Die Perfektionsfalle
Die Einwohner eines sehr ländlichen Ortsteils beklagen eine seit Jahren fehlende Anbindung an den Öffentlichen Personennahverkehr (ÖPNV). Die Entfernung zwischen Ortsteil und Kernstadt beträgt rund 17 Kilometer. Der nächste größere Ortsteil mit den nächsten Einkaufsmöglichkeiten ist zwei Kilometer entfernt. Einen Geh- oder Radweg gibt es nicht. Die Fußgänger müssen auf einer engen und kurvenreichen Landesstraße neben dem Verkehr laufen.

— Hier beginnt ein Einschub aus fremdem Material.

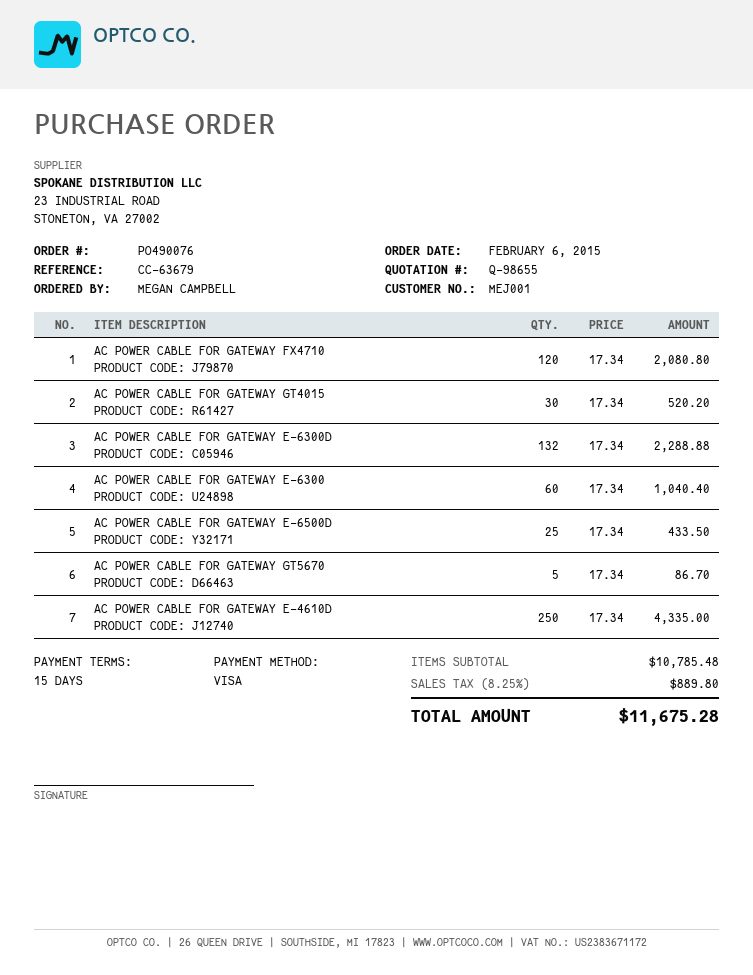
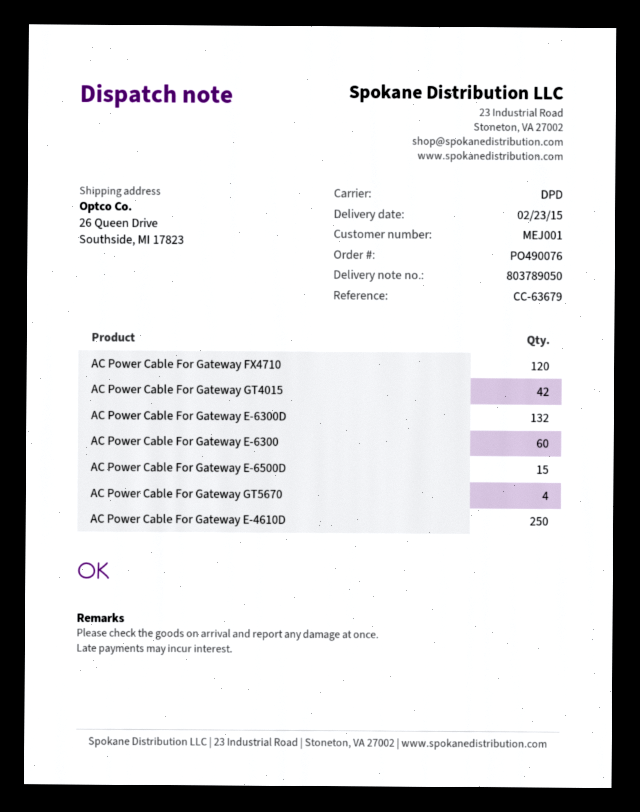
AC POWER CABLE FOR GATEWAY GT4015: 30 -> 42
AC POWER CABLE FOR GATEWAY E-6500D: 25 -> 15
AC POWER CABLE FOR GATEWAY GT5670: 5 -> 4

Die Einwohner schilderten dem Bürgerbeauftragten, dass eine Buslinie auf der am Ortsteil vorbeiführenden Landesstraße verkehren würde und machten Vorschläge zur Einrichtung einer Bushaltestelle bzw. einer Bedarfshaltestelle an der Einmündung zu ihrem Ortsteil. Alternativ schlugen sie vor, dass der Bus von der Landesstraße ab und etwa 100 Meter in den Ort fahren solle. Dort könnte nach ihrer Vorstellung auf einem unbefestigten Wendeplatz eine Haltestelle eingerichtet werden.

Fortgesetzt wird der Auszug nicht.